Extracted information.
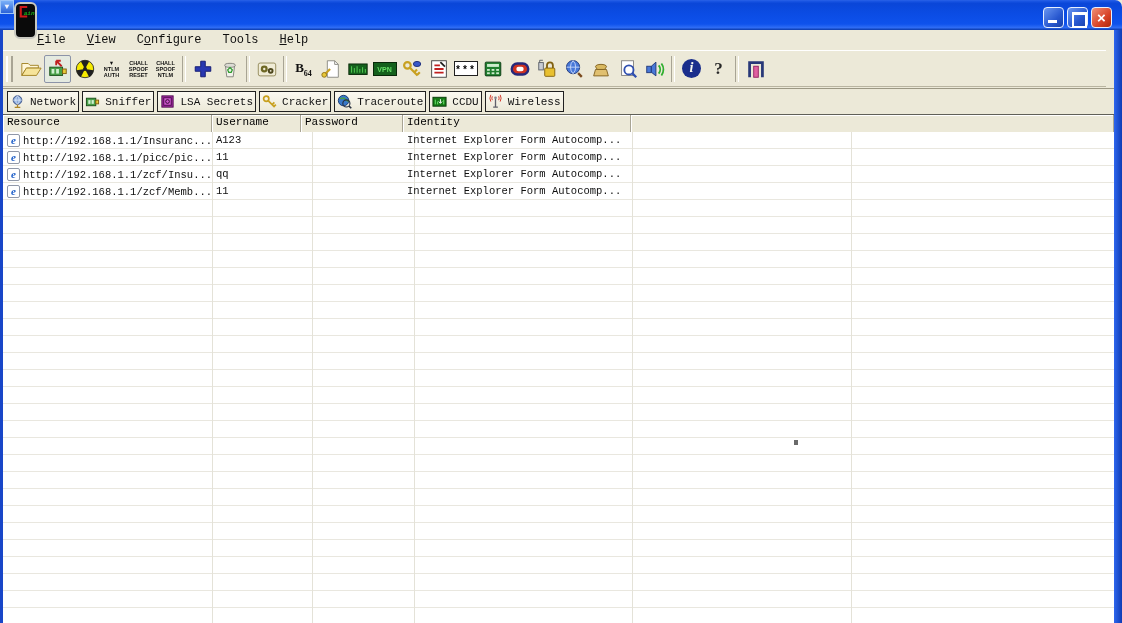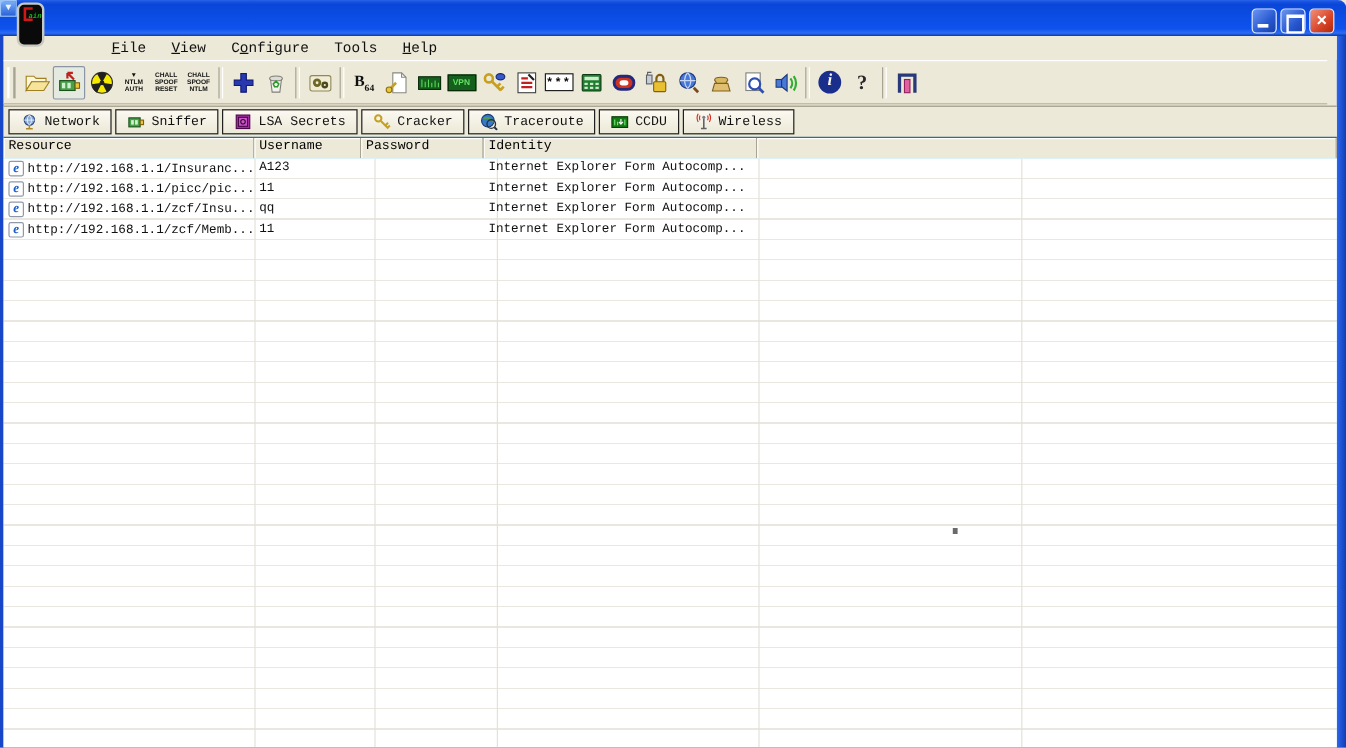--- a/index.html
+++ b/index.html
@@ -32,7 +32,7 @@
 
   
   .menubar { position:absolute; left:3px; right:8px; top:30px; height:20px; background:#ECE9D8;
-    display:flex; align-items:center; padding-left:87px; gap:15px; font-size:12px; color:#101010; }
+    display:flex; align-items:center; padding-left:31px; gap:15px; font-size:12px; color:#101010; }
   .menu-item { padding:1px 3px; cursor:default; white-space:nowrap; }
   .menu-item u { text-decoration:underline; }
 

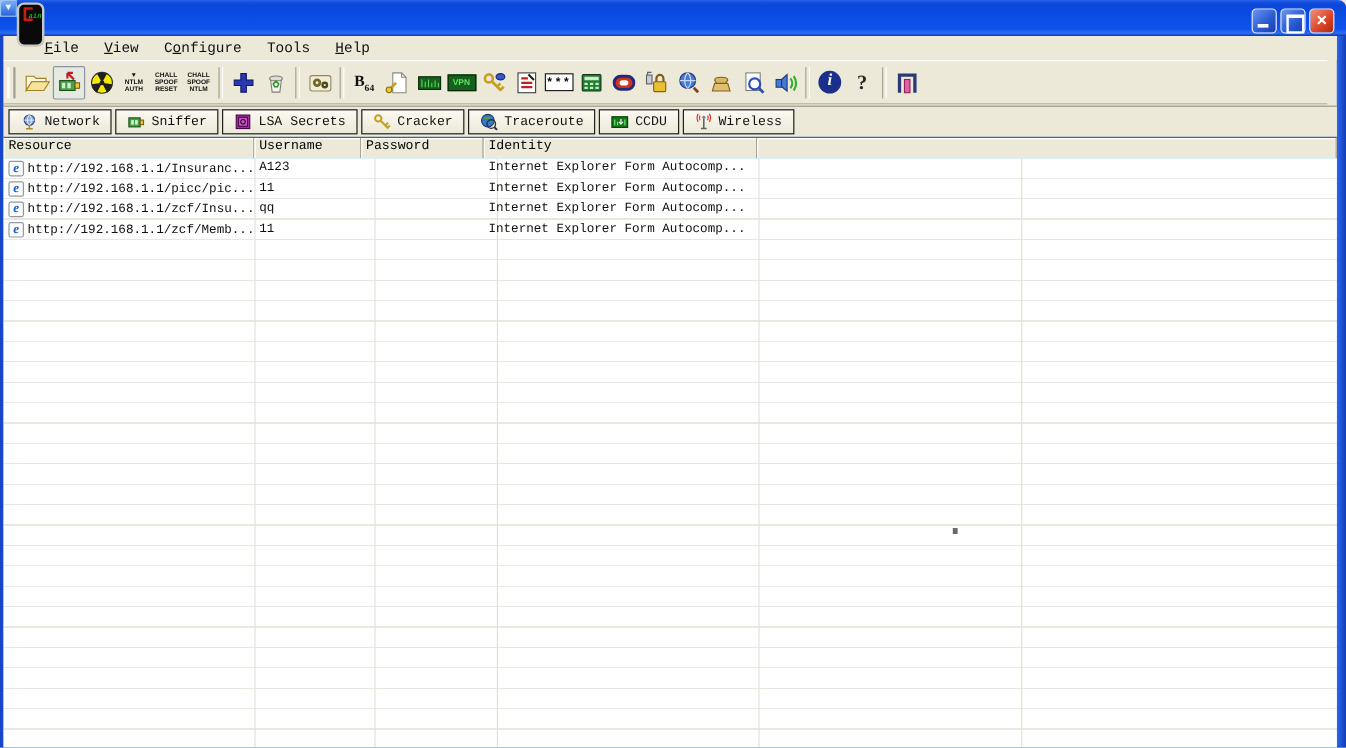--- a/index.html
+++ b/index.html
@@ -62,7 +62,7 @@
   
   .tabbar { position:absolute; left:3px; right:8px; top:88px; height:26px; background:#ECE9D8;
     border-top:1px solid #9C9884; display:flex; align-items:flex-start; padding:2px 0 0 4px; gap:3px; }
-  .tab { height:21px; display:flex; align-items:center; gap:5px; padding:0 9px;
+  .tab { height:21px; display:flex; align-items:center; gap:5px; padding:0 2px;
     border:1px solid #202020; background:linear-gradient(180deg,#FBF9F1,#ECE9D8);
     font-size:11px; color:#101010; cursor:default; white-space:nowrap; }
   .tab.active { border-width:2px; background:linear-gradient(180deg,#FDFCF7,#F0EDE0); padding:0 8px; }

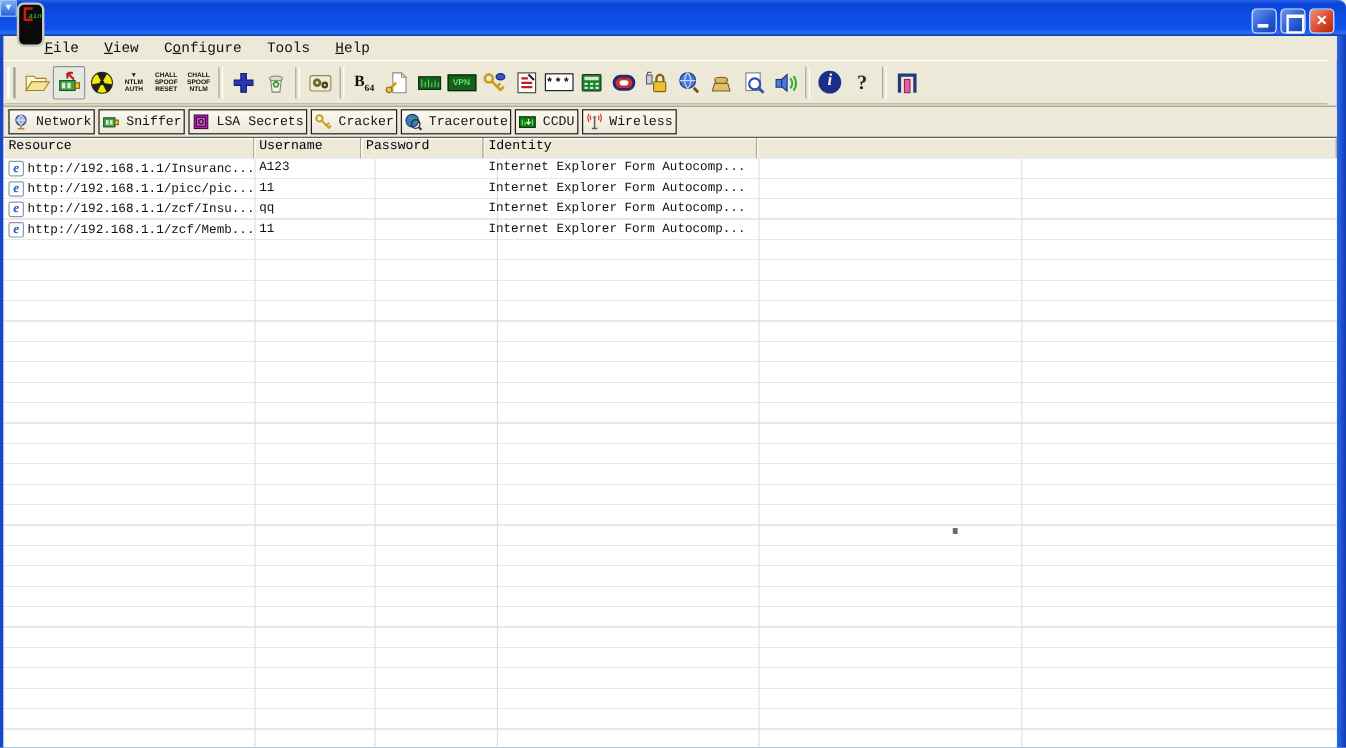--- a/index.html
+++ b/index.html
@@ -70,7 +70,7 @@
 
   
   .tablewrap { position:absolute; left:3px; right:8px; top:114px; bottom:0;
-    border-top:1px solid #606058; background:#7dd3fc; display:flex; flex-direction:column; }
+    border-top:1px solid #606058; background:#737373; display:flex; flex-direction:column; }
   .thead { display:flex; height:17px; background:#ECE9D8; flex:none; font-size:11px; }
   .th { border-right:1px solid #A8A494; box-shadow:inset 1px 1px 0 #FFFFFF; padding:1px 0 0 4px;
     overflow:hidden; white-space:nowrap; cursor:default; }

How to complete this task. Leaving out the images, repeat the listing above exactly.

Completed task.
--- a/index.html
+++ b/index.html
@@ -32,7 +32,7 @@
 
   
   .menubar { position:absolute; left:3px; right:8px; top:30px; height:20px; background:#ECE9D8;
-    display:flex; align-items:center; padding-left:87px; gap:15px; font-size:12px; color:#101010; }
+    display:flex; align-items:center; padding-left:31px; gap:15px; font-size:12px; color:#101010; }
   .menu-item { padding:1px 3px; cursor:default; white-space:nowrap; }
   .menu-item u { text-decoration:underline; }
 

--- a/index.html
+++ b/index.html
@@ -62,7 +62,7 @@
   
   .tabbar { position:absolute; left:3px; right:8px; top:88px; height:26px; background:#ECE9D8;
     border-top:1px solid #9C9884; display:flex; align-items:flex-start; padding:2px 0 0 4px; gap:3px; }
-  .tab { height:21px; display:flex; align-items:center; gap:5px; padding:0 9px;
+  .tab { height:21px; display:flex; align-items:center; gap:5px; padding:0 2px;
     border:1px solid #202020; background:linear-gradient(180deg,#FBF9F1,#ECE9D8);
     font-size:11px; color:#101010; cursor:default; white-space:nowrap; }
   .tab.active { border-width:2px; background:linear-gradient(180deg,#FDFCF7,#F0EDE0); padding:0 8px; }

--- a/index.html
+++ b/index.html
@@ -70,7 +70,7 @@
 
   
   .tablewrap { position:absolute; left:3px; right:8px; top:114px; bottom:0;
-    border-top:1px solid #606058; background:#7dd3fc; display:flex; flex-direction:column; }
+    border-top:1px solid #606058; background:#737373; display:flex; flex-direction:column; }
   .thead { display:flex; height:17px; background:#ECE9D8; flex:none; font-size:11px; }
   .th { border-right:1px solid #A8A494; box-shadow:inset 1px 1px 0 #FFFFFF; padding:1px 0 0 4px;
     overflow:hidden; white-space:nowrap; cursor:default; }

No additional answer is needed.